- **What you will do**: The answer must be the full data, restated word for word, with no pictures in it.

- **Material provided**:
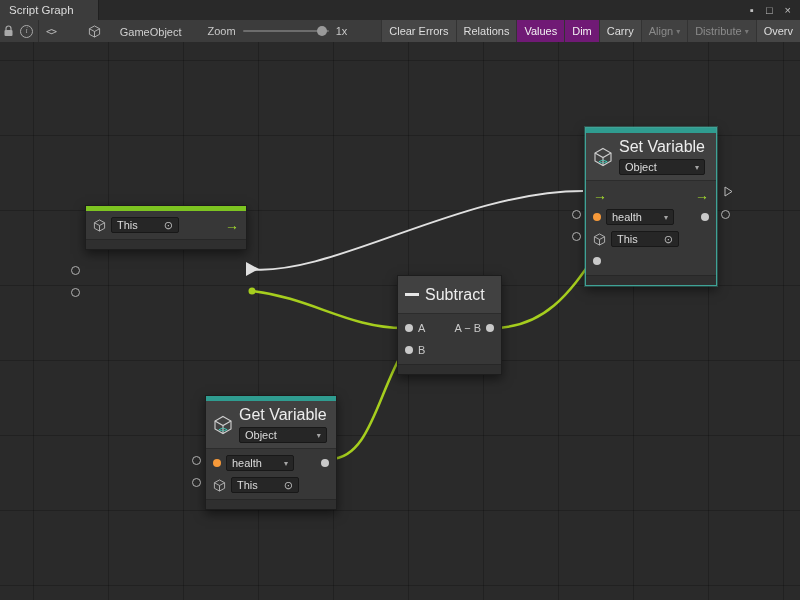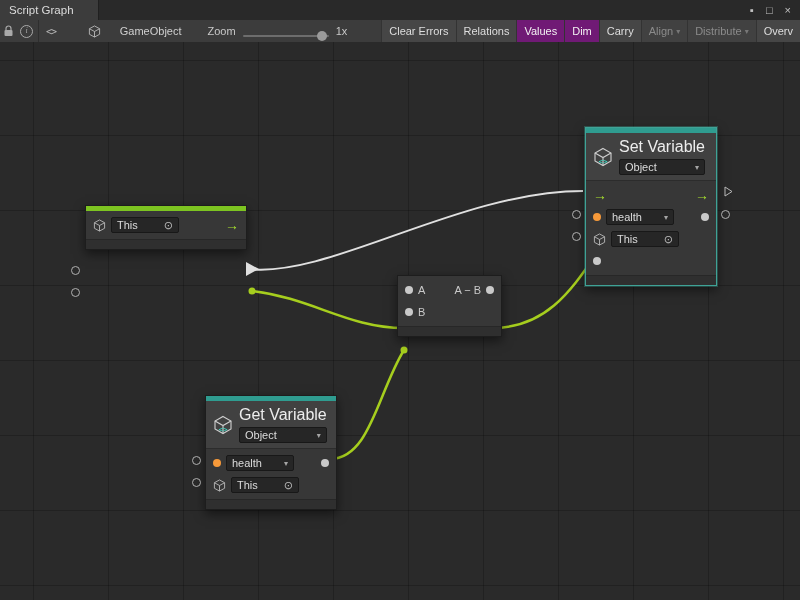"GameObject" .go-block { align-items: center -> flex-end }
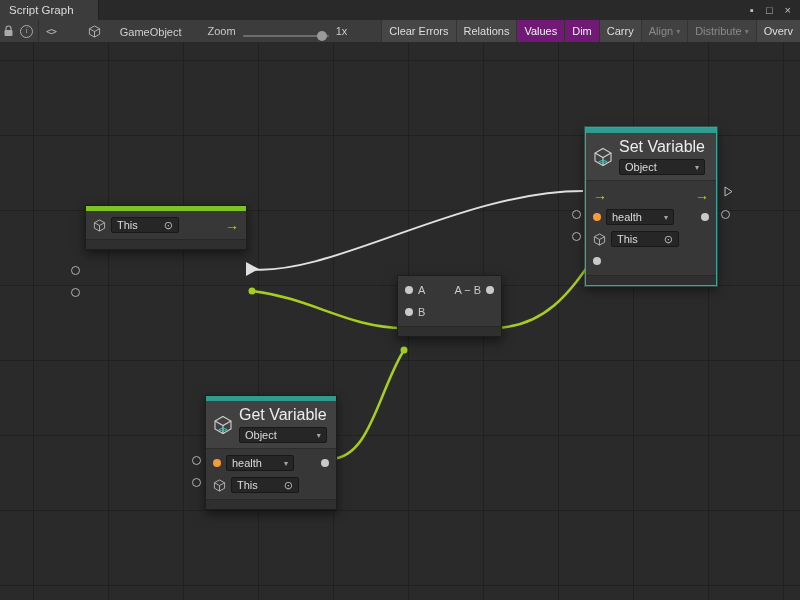"Zoom" .zoom-block { align-items: flex-end -> center }
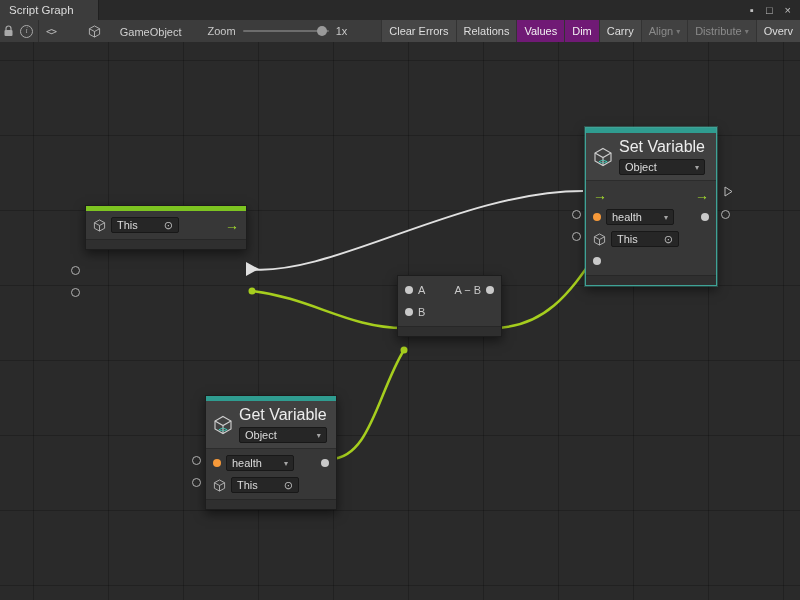"Subtract" div.nhead { html: none -> <div> <span></span> <span>Subtract</span> </div> }
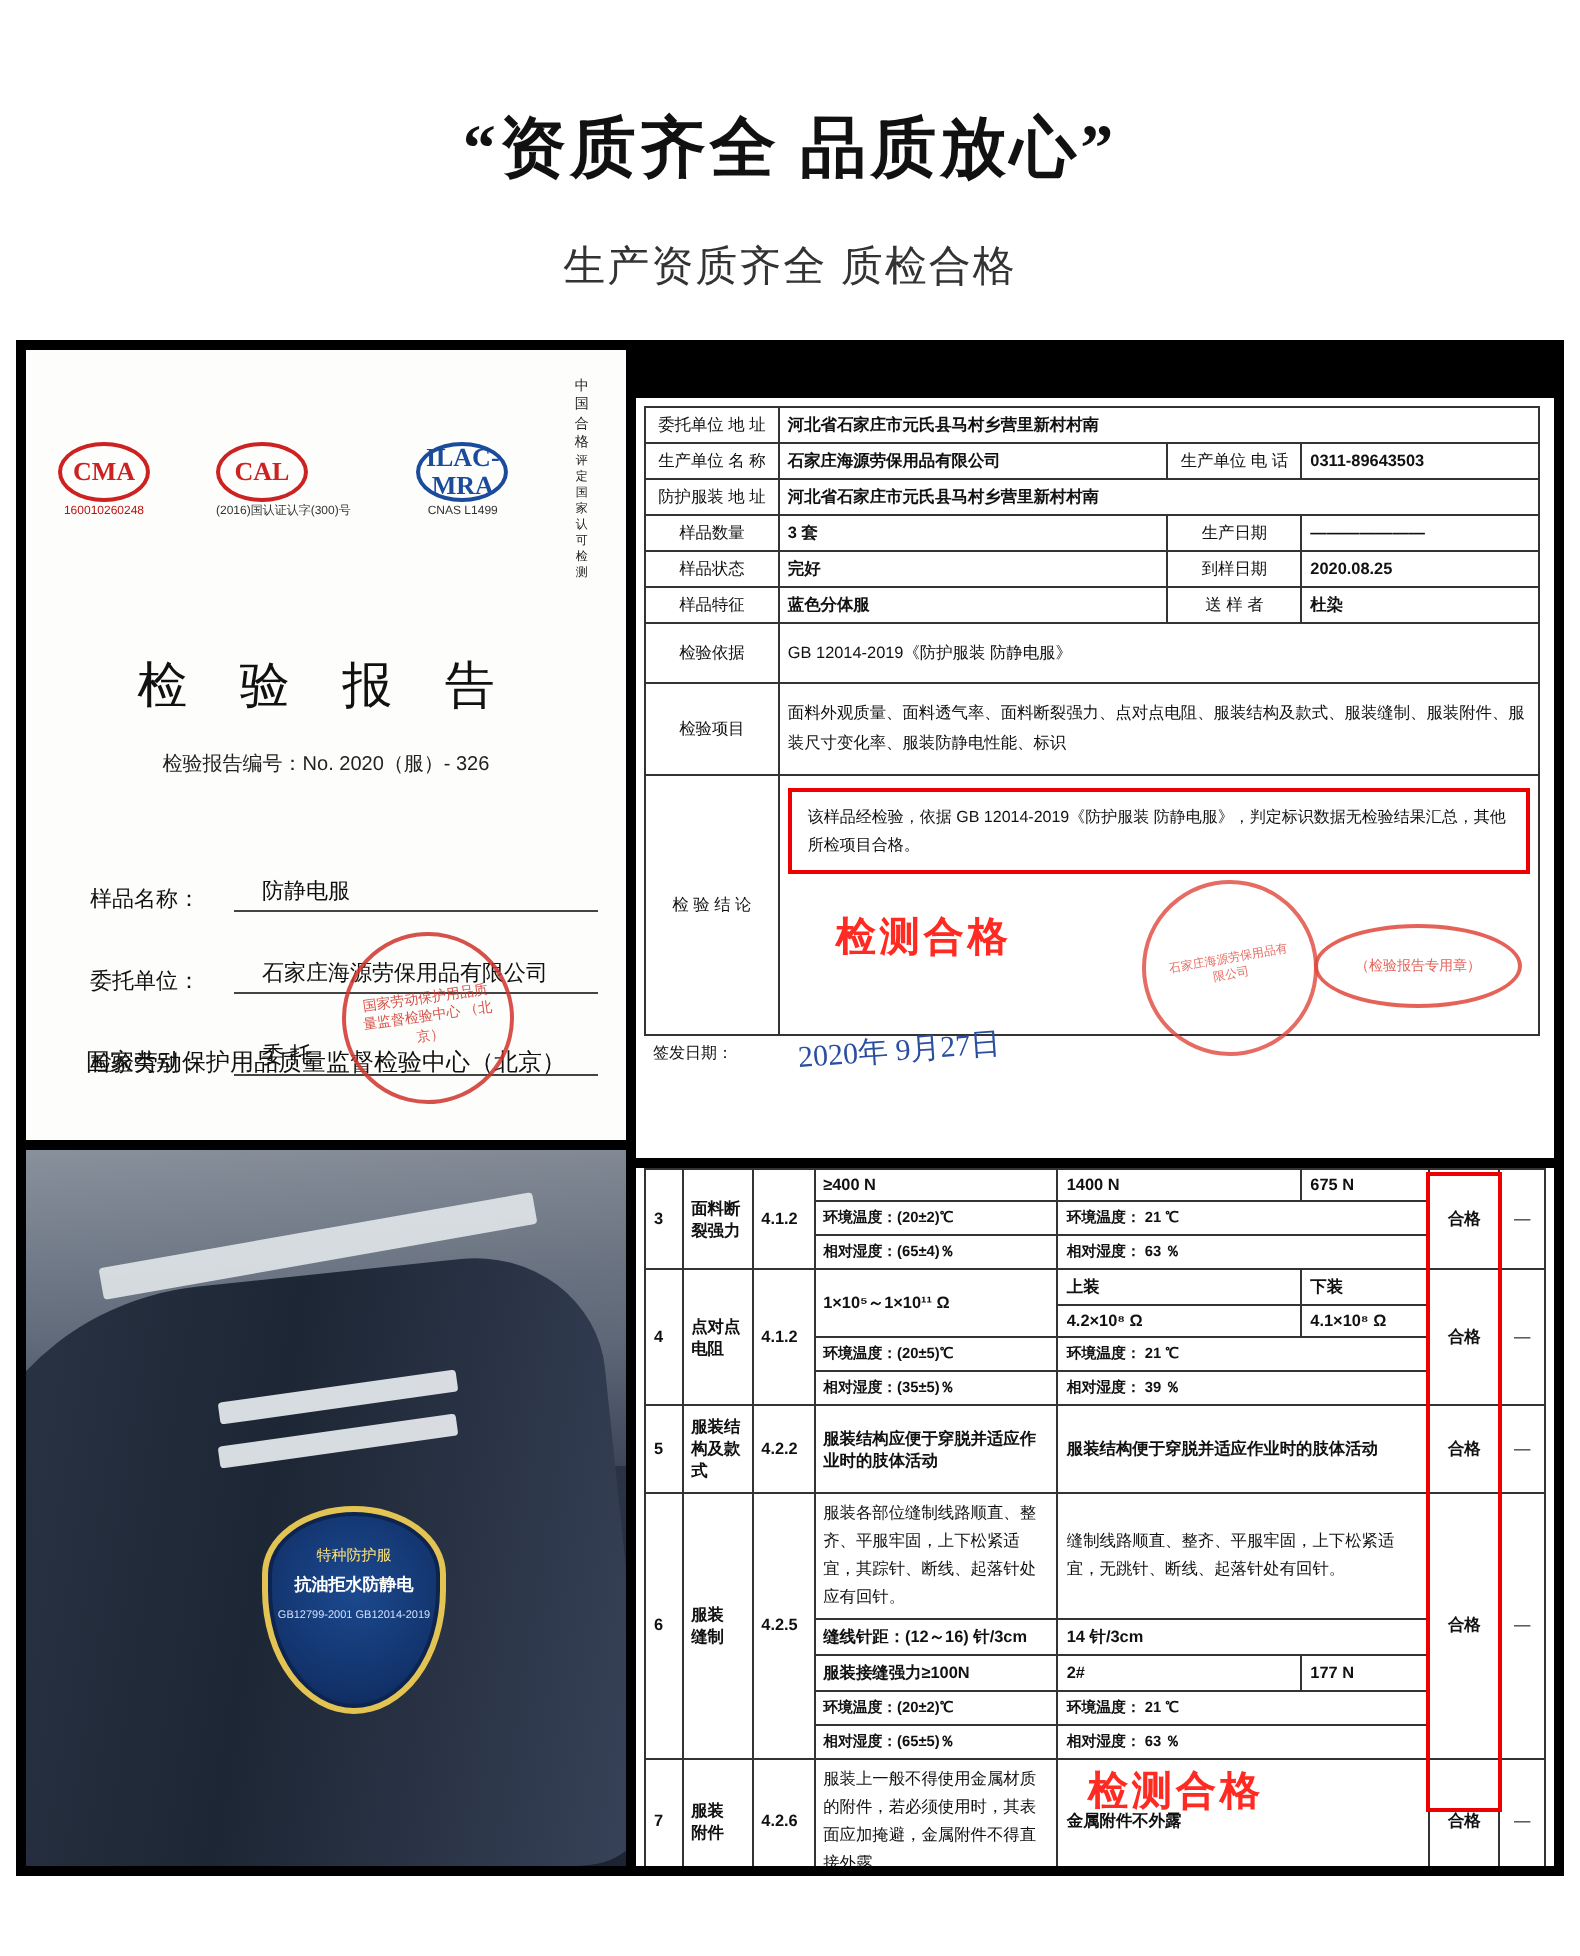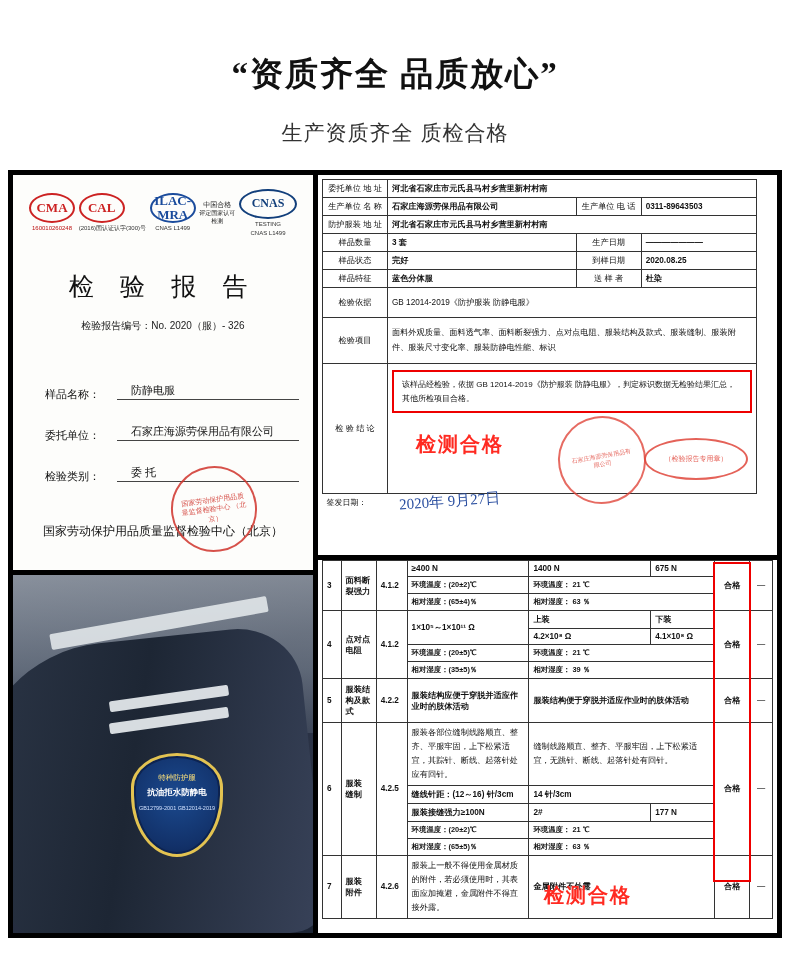"委托单位 地 址" .tbl-top { margin-top: none -> 24px; padding: 4px 20px 0 4px -> 4px 7px 0 4px }
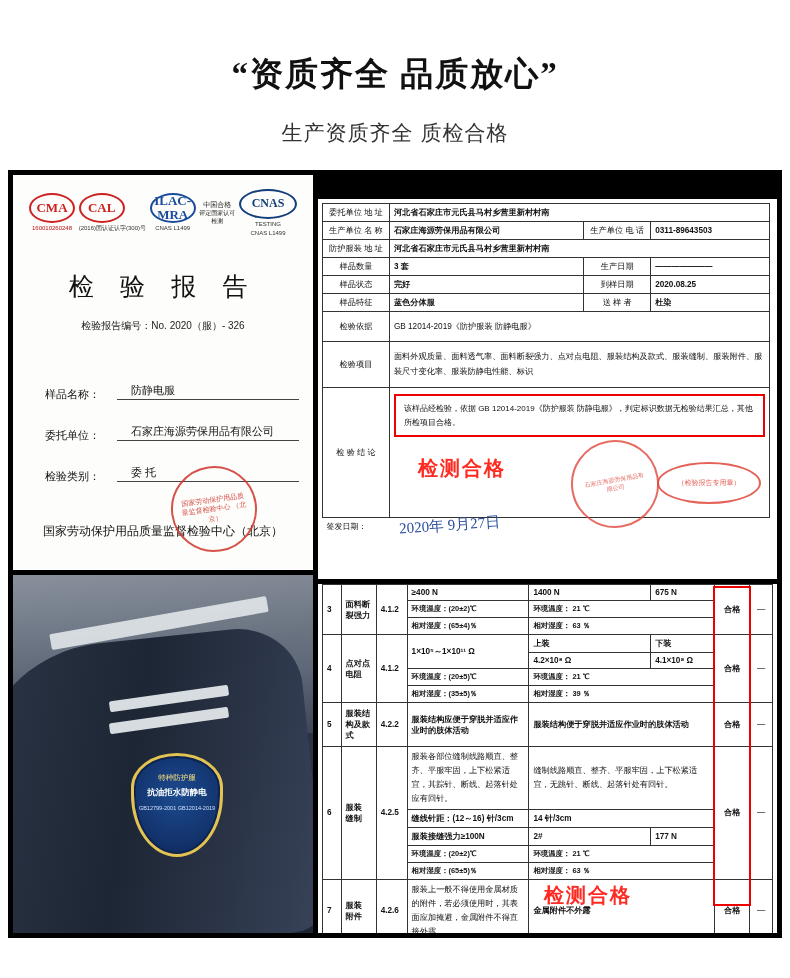"CMA" .logos { gap: none -> 33px; justify-content: space-between -> none }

- **Response to this exercise**:
"GameObject" .go-block { align-items: center -> flex-end }
"Zoom" .zoom-block { align-items: flex-end -> center }
"Subtract" div.nhead { html: none -> <div> <span></span> <span>Subtract</span> </div> }
"委托单位 地 址" .tbl-top { margin-top: none -> 24px; padding: 4px 20px 0 4px -> 4px 7px 0 4px }
"CMA" .logos { gap: none -> 33px; justify-content: space-between -> none }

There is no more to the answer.